Hartog Josua Hertzveld (November 19, 1781 – January 30, 1864) was a Dutch rabbi.

==Biography==
Hartog Hertzveld was born in Glockau, the son of the rabbi of Königsberg. At a young age he moved to Amsterdam, where he received his education under Rabbi Löwenstamm, whose daughter he married in 1797. Hertzveld's first rabbinical appointment was in Nijkerk. In 1808, he was called to serve as rabbi of Zwolle.

Hertzveld aimed to reorganize Jewish congregations throughout Holland and to initiate reforms within the synagogue services. He is noted for delivering sermons in the Dutch language, marking a significant departure from the traditional use of Yiddish. He also advocated the introduction of confirmation ceremonies and choral singing.

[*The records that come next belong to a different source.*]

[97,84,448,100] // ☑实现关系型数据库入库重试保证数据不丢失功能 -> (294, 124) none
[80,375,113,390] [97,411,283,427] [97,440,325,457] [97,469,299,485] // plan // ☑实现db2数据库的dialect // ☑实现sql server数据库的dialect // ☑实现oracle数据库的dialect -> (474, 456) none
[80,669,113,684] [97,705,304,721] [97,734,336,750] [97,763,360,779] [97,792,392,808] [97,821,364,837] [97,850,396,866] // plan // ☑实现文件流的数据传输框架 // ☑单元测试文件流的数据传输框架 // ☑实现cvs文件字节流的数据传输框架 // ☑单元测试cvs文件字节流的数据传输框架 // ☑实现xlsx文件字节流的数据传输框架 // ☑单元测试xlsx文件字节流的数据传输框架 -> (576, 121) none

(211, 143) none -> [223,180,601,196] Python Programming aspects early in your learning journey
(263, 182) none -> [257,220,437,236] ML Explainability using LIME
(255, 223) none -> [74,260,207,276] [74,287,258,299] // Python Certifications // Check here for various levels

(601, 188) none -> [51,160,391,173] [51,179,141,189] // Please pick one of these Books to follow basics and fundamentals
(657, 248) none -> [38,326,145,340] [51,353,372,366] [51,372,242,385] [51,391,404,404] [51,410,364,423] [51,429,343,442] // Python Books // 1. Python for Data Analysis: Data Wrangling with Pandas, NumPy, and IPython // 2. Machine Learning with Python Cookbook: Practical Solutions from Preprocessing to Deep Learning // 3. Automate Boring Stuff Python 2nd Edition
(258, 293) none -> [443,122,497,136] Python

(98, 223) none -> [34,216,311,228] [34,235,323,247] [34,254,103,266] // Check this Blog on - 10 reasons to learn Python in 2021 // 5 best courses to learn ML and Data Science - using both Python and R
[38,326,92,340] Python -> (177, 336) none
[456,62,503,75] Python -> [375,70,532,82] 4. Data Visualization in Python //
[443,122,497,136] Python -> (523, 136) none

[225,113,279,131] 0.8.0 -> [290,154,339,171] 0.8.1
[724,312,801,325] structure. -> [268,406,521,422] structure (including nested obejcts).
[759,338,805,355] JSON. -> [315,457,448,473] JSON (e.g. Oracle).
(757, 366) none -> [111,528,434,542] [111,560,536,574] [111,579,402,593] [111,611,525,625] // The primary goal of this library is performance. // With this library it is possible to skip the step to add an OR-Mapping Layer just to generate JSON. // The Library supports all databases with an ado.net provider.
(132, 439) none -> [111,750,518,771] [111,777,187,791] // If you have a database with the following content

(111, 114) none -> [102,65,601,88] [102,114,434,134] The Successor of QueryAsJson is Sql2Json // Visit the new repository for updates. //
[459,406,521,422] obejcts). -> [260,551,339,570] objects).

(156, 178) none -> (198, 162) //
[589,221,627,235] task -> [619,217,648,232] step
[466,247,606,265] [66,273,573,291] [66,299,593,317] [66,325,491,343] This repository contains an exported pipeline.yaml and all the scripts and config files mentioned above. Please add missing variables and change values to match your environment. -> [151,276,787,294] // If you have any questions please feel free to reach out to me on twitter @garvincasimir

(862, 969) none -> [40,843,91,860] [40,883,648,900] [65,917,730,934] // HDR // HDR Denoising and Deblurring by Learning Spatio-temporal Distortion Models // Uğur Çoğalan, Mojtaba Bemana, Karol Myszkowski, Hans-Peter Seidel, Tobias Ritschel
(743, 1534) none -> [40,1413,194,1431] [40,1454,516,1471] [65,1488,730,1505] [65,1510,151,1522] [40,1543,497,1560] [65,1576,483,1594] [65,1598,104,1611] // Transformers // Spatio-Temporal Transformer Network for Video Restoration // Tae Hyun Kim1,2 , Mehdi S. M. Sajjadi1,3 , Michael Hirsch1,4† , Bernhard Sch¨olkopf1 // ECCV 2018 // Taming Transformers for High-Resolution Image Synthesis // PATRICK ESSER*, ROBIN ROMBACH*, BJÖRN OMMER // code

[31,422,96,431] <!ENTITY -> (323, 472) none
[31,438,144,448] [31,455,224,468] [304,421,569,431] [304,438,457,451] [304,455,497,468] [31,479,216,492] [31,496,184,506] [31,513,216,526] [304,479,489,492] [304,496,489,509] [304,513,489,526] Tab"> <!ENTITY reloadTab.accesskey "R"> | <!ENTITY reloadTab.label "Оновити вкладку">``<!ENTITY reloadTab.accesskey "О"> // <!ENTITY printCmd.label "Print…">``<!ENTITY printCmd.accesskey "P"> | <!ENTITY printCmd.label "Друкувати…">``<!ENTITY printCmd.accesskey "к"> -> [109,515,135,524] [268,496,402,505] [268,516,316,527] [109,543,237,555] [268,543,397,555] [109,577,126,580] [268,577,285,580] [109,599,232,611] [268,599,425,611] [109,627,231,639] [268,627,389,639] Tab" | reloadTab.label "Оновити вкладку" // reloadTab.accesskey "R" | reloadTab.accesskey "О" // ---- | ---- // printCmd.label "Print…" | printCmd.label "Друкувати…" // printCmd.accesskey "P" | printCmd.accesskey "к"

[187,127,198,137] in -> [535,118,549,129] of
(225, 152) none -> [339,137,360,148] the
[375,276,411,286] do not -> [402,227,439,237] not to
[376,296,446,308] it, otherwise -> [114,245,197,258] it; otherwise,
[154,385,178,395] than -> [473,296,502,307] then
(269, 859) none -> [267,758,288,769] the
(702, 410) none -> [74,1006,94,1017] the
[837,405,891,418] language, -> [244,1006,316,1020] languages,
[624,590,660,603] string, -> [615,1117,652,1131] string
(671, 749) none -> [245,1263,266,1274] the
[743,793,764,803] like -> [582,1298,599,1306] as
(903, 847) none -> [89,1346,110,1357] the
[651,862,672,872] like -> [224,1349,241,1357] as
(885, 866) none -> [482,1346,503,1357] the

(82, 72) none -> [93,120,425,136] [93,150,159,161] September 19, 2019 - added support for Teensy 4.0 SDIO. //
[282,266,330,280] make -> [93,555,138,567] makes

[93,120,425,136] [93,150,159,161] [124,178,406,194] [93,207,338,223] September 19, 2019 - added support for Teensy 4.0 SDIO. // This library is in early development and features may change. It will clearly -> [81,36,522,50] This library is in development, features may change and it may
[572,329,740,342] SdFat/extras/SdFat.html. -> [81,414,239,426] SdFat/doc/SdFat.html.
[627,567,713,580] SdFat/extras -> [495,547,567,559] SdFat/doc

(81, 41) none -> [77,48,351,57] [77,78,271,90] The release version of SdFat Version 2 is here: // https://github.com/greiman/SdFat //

He extended an invitation to his fellow rabbis to convene at a synod to discuss religious reforms. However, many of his colleagues suspected that his ideas aligned with the Reform movement that was gaining prominence in Germany at the time, and as a result, declined his invitation. To address the criticism from other rabbis, Hertzveld composed a pastoral message on March 17, 1842.

William II honoured Hertzveld with the Netherlands Lion, making him the first Dutch rabbi to receive this accolade.

==Family==
Hartog Hertzveld's granddaughter was the Dutch poet and activist Estella Hijmans-Hertzveld.